If a hierarchical segmentation technique was performed to segment the images, then a segment hierarchy level may be associated with an entry in the data structure. In one embodiment, processing logic weights entries based on a segment hierarchy level associated with the entries. For example, entries for high level prototypical segments may be assigned a large weight and entries for low level prototypical segments may be assigned a small weight.

At block 625, processing logic determines bounding boxes associated with the prototypical segment. This may include generating a histogram of bounding boxes and/or a probability distribution of bounding boxes. Alternatively, a set of discrete bounding boxes may be defined for the entry, and a separate weight may be assigned to each bounding box in the set. The weight assigned to a bounding box may be based on the frequency at which the bounding box occurred for the segment in the training set of images. At block 630, processing logic adds the bounding boxes to the entry.
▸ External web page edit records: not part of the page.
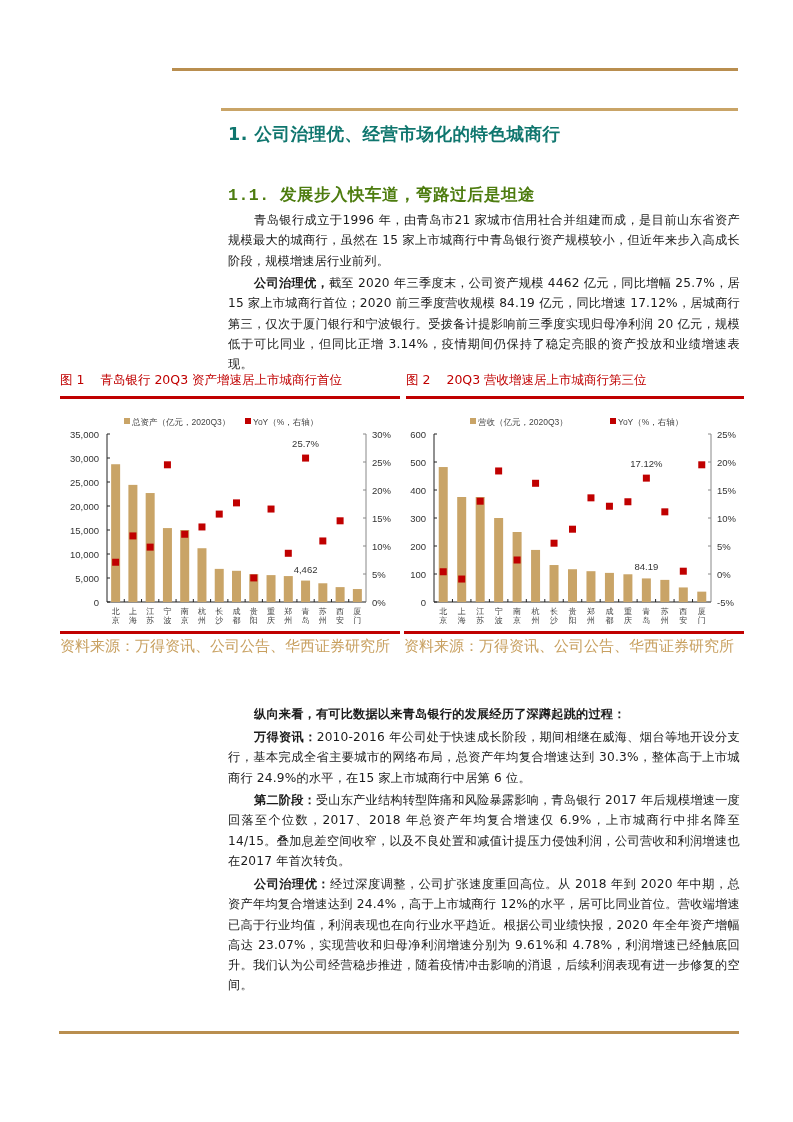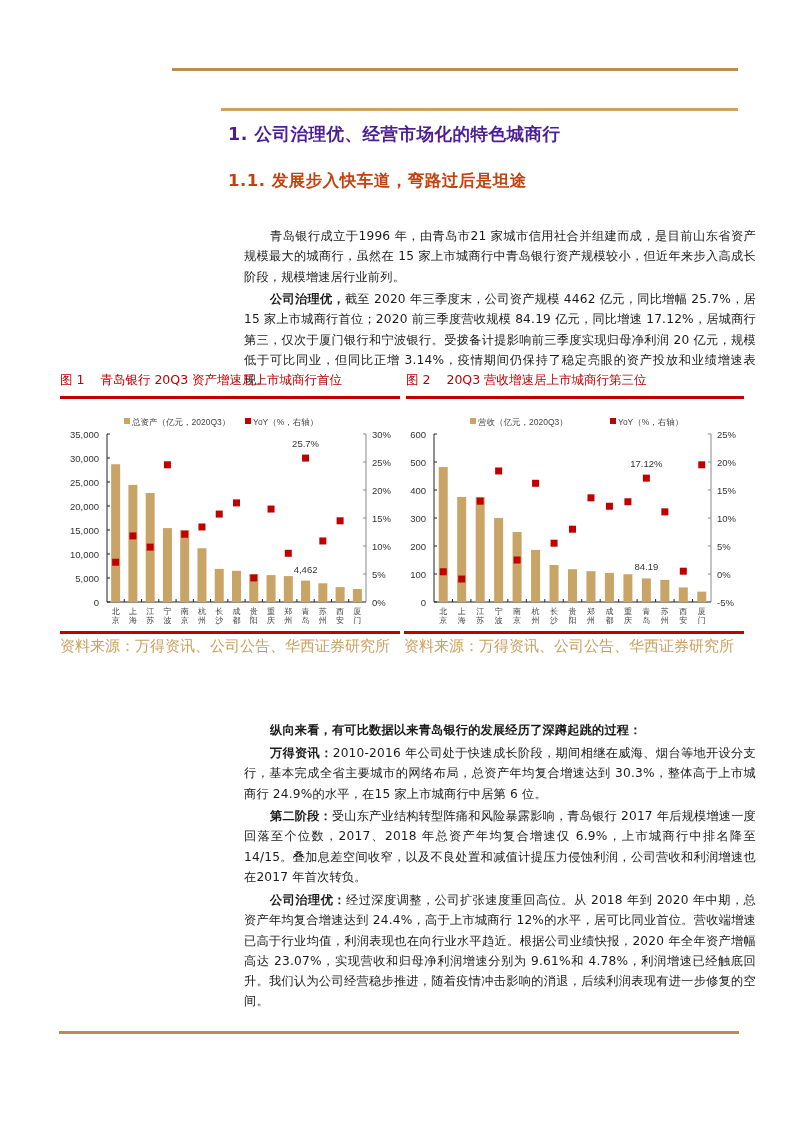"1. 公司治理优、经营市场化的特色城商行" .h1 { color: #4c1d95 -> #0f766e }
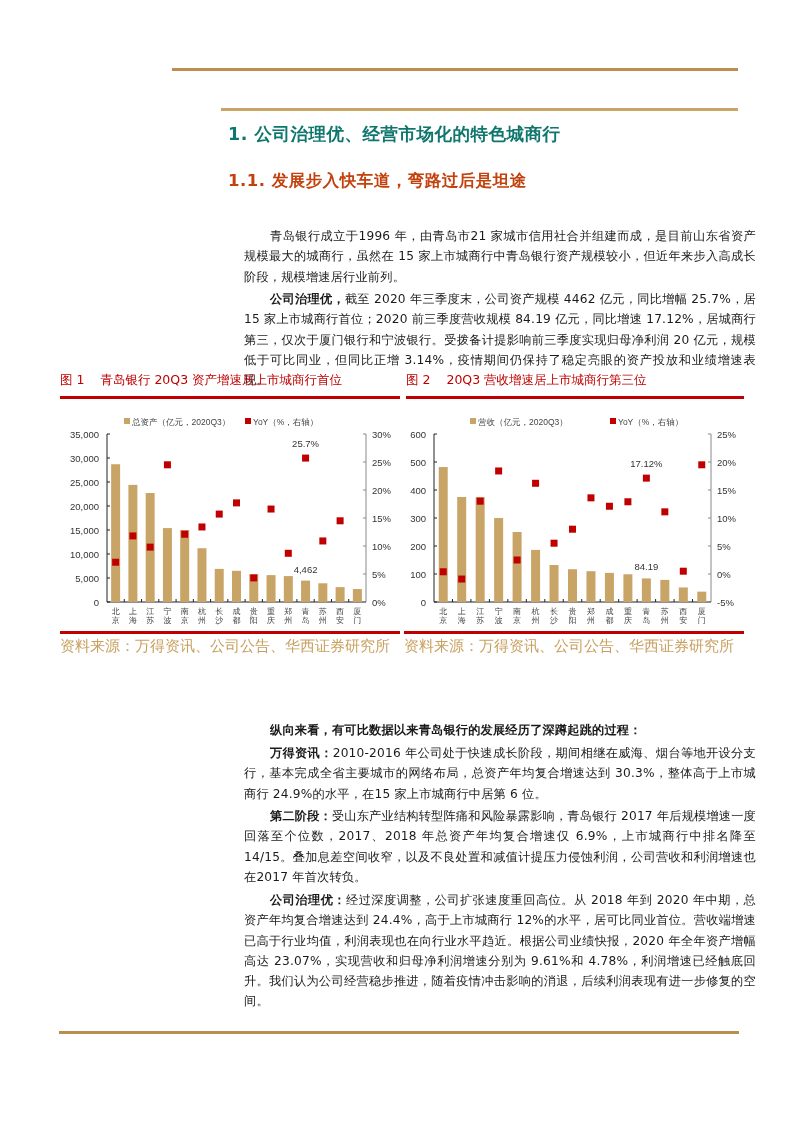"1.1. 发展步入快车道，弯路过后是坦途" .h2 { color: #c2410c -> #4d7c0f; font-family: none -> Liberation Mono, monospace; top: 170px -> 184px }
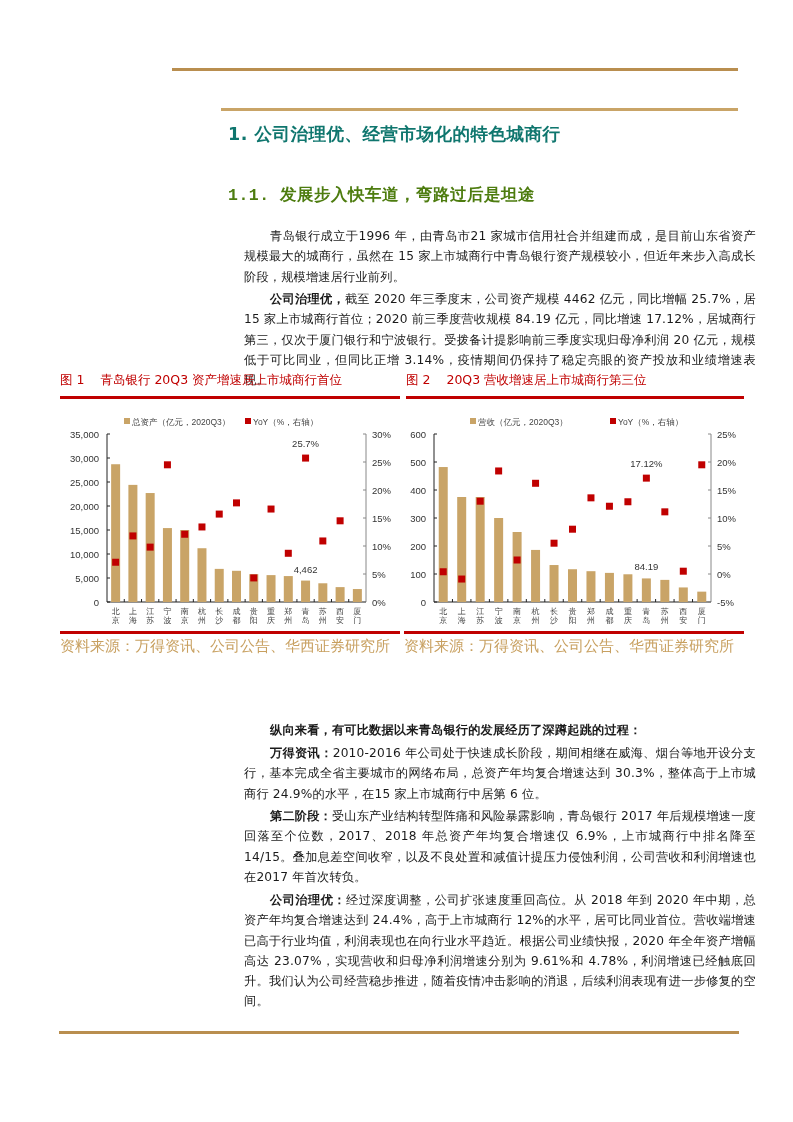"青岛银行成立于1996 年，由青岛市21" .para { margin: 16px -> 0 }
At block 640, processing logic determines whether there are any additional prototypical segments that need to be added to the data structure. If there are additional prototypical segments, the method returns to block 605. Otherwise the method ends.

FIG. 7 is a flow diagram illustrating one embodiment for a method 700 of performing object recognition based on segment localization. At block 705 of method 700, processing logic segments an image as previously described. At block 710, processing logic determines an initial set of bounding boxes for the image based on the segments. In one embodiment, as set forth in FIG. 8, a data structure such as a code book is used to determine the initial set of bounding boxes.

At block 715, processing logic determines a reduced set of bounding boxes based on combining the bounding boxes from the initial set. The combination may be a linear combination such as a weighted or unweighted sum of bounding box probabilities. The reduced set of bounding boxes identifies detected objects in the image and further identifies object classes for those objects. Therefore, method 700 may be used to perform both object detection and object recognition.

FIG. 8 is a flow diagram illustrating another embodiment for a method 800 of performing object recognition based on segment localization. In one embodiment, method 800 is performed by blocks 710 and/or 715 of method 700. At block 805 of method 800, processing logic compares a selected segment of an image to a data structure (e.g., to a codebook). The segment may have been determined through performing segmentation on the image. At block 810, processing logic determines whether the segment closely matches an entry of the data structure, where the entry represents a prototypical segment of a particular object class. In one embodiment, the segment is determined to closely match an entry if a descriptor or vector that describes the segment is within a threshold deviation from a descriptor or vector that describes the prototypical segment associated with an entry. Vectors for segments and prototypical segments may have values for color, intensity, texture, shape, size, and/or other features. In one embodiment, the difference between two segments may be computed as the Euclidian distance between the vectors for those segments. If the Euclidean distance between a segment's vector and a prototypical segment's vector exceeds a distance threshold, then processing logic may determine that the segment and the prototypical segment do not closely match. In alternative embodiments, other similarity measures representing differences between two segment vectors may be computed. If the segment does not closely match any entry in the data structure, the method proceeds to block 825. If the segment does closely match any entry, the method continues to block 815 and processing logic identifies potential bounding boxes associated with the entry.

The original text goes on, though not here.